無からは何も産まれない

最近、大学では、学生に自由に課題探索・プレゼンさせるというゼミ形式が流行ってきていると思います。


これには、大講座制や、大学の授業の「実学」指向みたいなのも影響しているんでしょう。前者は、つまり、「中国文学」にまったく興味がない学生たち(これ自体は、別に「悪い」ことではありません。僕も、例えば経営工学や地方財政学になどまったく興味がないですが、「それはお前の怠慢だ」といわれたら「んなことはねえよ」と反論しますし)に対して中国文学教師が何らかのゼミを行わなければならない、という時には、はっきりいってこれしかやることがない、という理由があります。後者は、とりあえず多くの場合に要求される「プレゼン」の経験を積む、というのもあるんでしょう。


で、昨日、僕自身がそういう委員会(「FD委員会」というもっともらしい名の「授業参観委員会」)に入っていることもあり、「課題探求型(と呼んでいるんだそうで)」のそうしたゼミを参観したのですが……


「無からは何も産まれない」ということを実感。


そのゼミは4〜5人のグループに分かれて、課題を見つけ、週1回プレゼンする、という形式でした(一応、「環境問題」という大きな課題は与えられているようですが)。で、そのプレゼンはというと、まあちょっと、正直、「小学生の自由研究に毛が生えた程度」としか形容できないものでした。近所のお店にインタビューって、それオレも小学校の時にやったな、と懐かしくも哀しく思い出されたり。「河川の状態を調べるため釣りに行ったけど釣れませんでした」ってそんなのどーでもいいよ、だし。


これには学力低下とか絡んでいるのかもしれませんが、それよりも何よりも、「○○について、調べる」という一手間をまったくかけていないことによるものです。そりゃ空っぽの状態でプレゼンやれ、と言われても、こんなことしかできませんわ。担当教員は、「最初にパワポの使い方をみっちりレクチャーしました」といっていましたが、教えるべきはそこ(だけ)じゃないだろ!です。

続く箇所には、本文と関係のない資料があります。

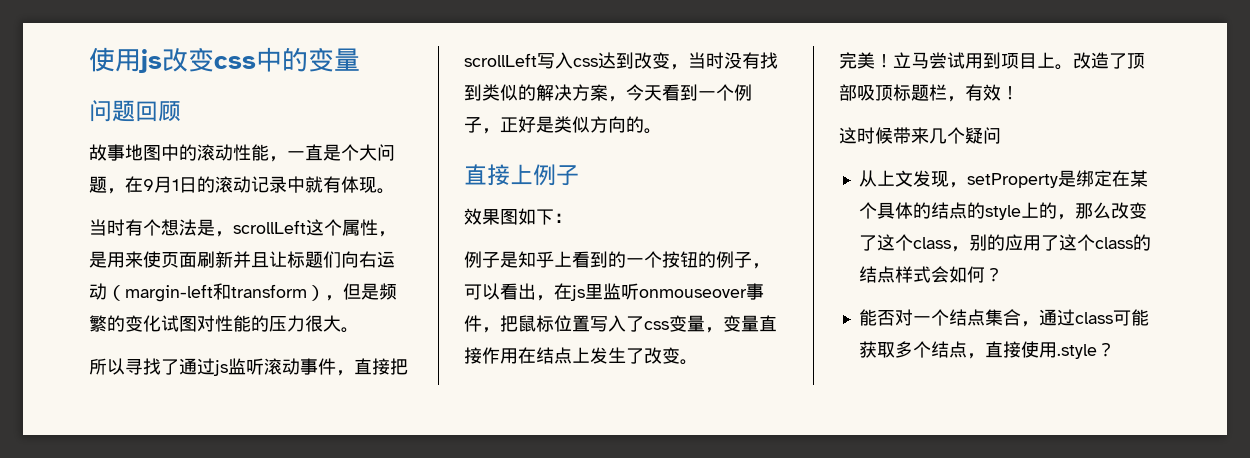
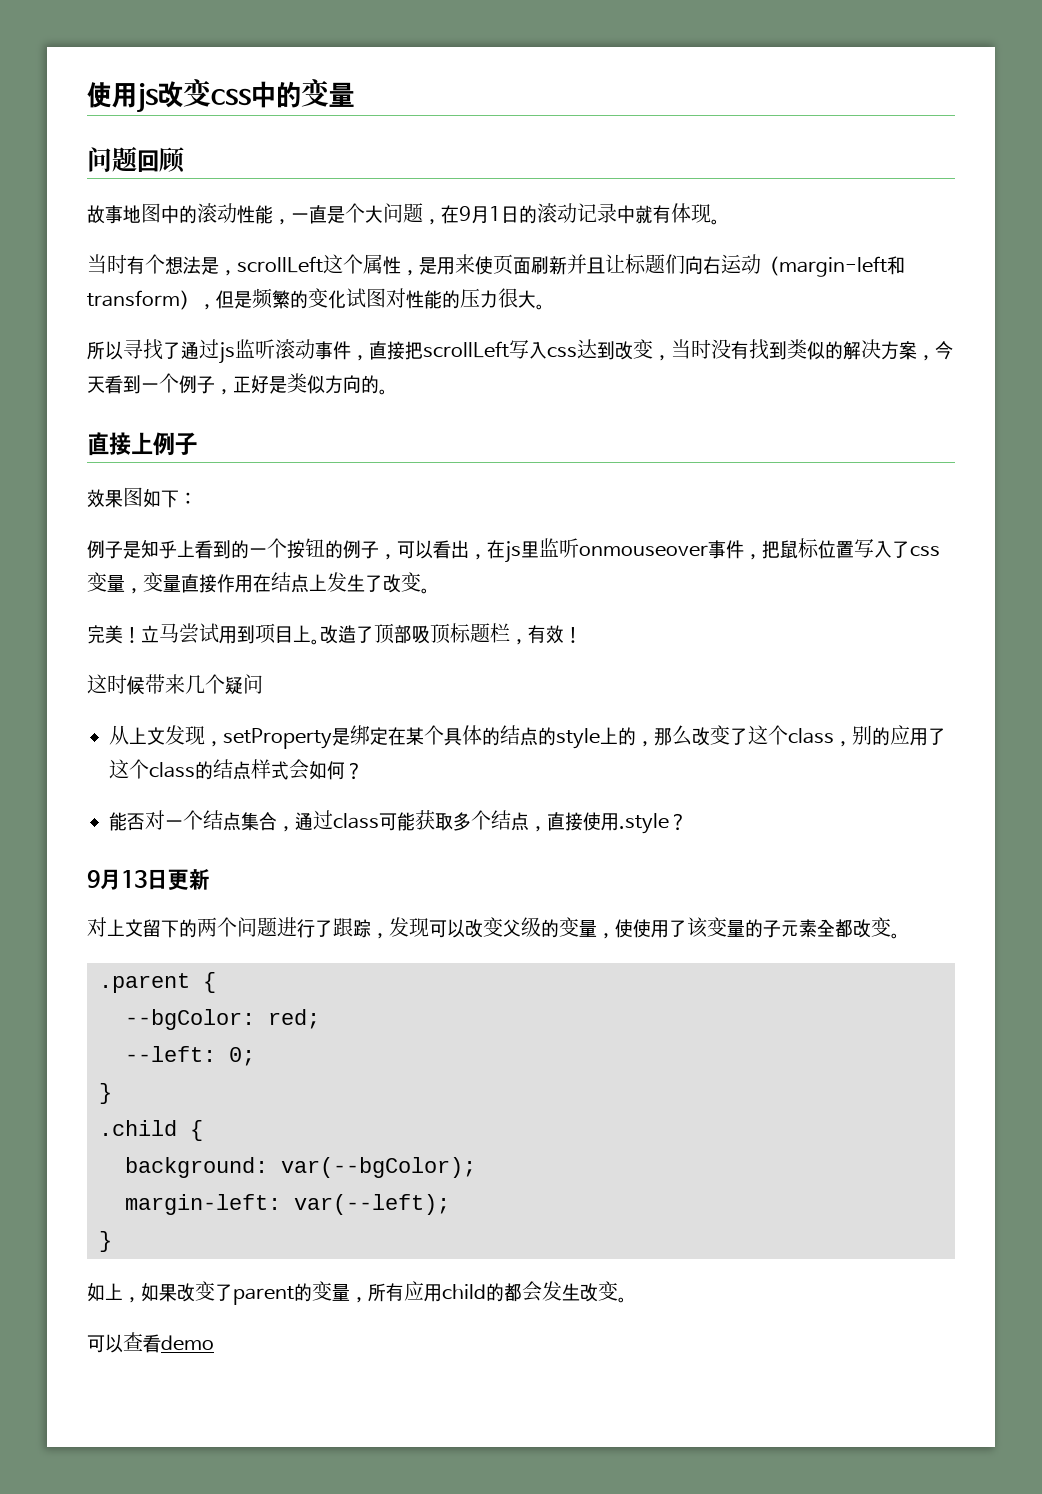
(1115, 349) none -> [87,868,210,890] [87,917,900,939] [99,972,216,993] [125,1009,320,1030] [125,1046,255,1066] [99,1083,112,1104] [99,1120,203,1141] [125,1157,476,1178] [125,1194,450,1215] [99,1231,112,1252] [87,1281,627,1305] [87,1332,214,1353] // 9月13日更新 // 对上文留下的两个问题进行了跟踪，发现可以改变父级的变量，使使用了该变量的子元素全都改变。 // .parent { // --bgColor: red; // --left: 0; // } // .child { // background: var(--bgColor); // margin-left: var(--left); // } // 如上，如果改变了parent的变量，所有应用child的都会发生改变。 // 可以查看demo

いや、知識がなかったり頭が空っぽなのはいいんですよ。僕だって、「今この場で、環境問題についてのプレゼンをやってください」と言われたらできるわけがありません。「草花に話しかけたら、生育はどう違ってくるんでしょうか」(実は昨日のプレゼンでの実例)ぐらいしか。

だからこそ、調べるわけです。図書館でもいいけど、まあネットでもいいや。そんな資料など、ごろごろ転がっているでしょう。

もし調べ方が分からなかったら(まあいきなりはわからないでしょうから)、教師に聞く。教師も、パワポの使い方よりも、教えるべきはそこでしょう。


どうも担当教員の話を聞いていると、発表の「内容」は二の次三の次、下手すりゃ「どうでもいい」らしく、「楽しく」とか「充実感」とか「自分を変える」とか、なんだか自己啓発セミナーと勘違いしているんじゃないか??と思われます。なんかこう、「学生に楽しい4年間を送らせる」、と言うのを本気で目標にしているような。こんなんで4年間を過ごしたら(実はうちの大学も、学科・教員によっては、専門ゼミでもこういうのをさせているんだそうで)、まあ楽しい人は楽しいかもしれませんが、頭の中は空っぽのまま出ていくことになるでしょう。


空っぽでもいいというならいいのです。実際、空っぽだって普通に生きていけるし、変なことに思い悩むこともなく楽しい人生を送れるかもしれません。しかし、一応大学に来ている以上、とりあえず(パワポの使い方以外に)何かは蓄積していくことが大事なのでは?と思うのですが。


相当に脱力した授業参観でした。


【追加】
そうそう、こういうゼミ形式が流行る一番の理由を忘れていました。「教員が楽」。これに尽きます。僕自身がやったことあるから分かりますが、予習も何も要らない。適当に学生同士で「議論」(というか「しゃべり場」というか)させて、最後にもっともらしい蘊蓄を一発かませば、教師の威厳も保てる(ような気がしてくる)。でも、これじゃあかんです。ほんと。

【追加2】
僕が脱力したのは、学生の発表内容以上に、「担当教員(FD委員会のトップ)が、これを、「良い授業」と思い込んでいる(らしい)」ということでした。話を聞いていても、「これが授業の未来形」みたいな言い方をする。驚愕。もし僕がこの授業を担当していて、こんな授業を他の先生に見られたら、学校内ではちょっともう顔あげて歩けないですわ。この教員の専門は化学だそうですが、こんな授業するより、普通に化学教えたほうが、よっぽど学生のためになると思うのに。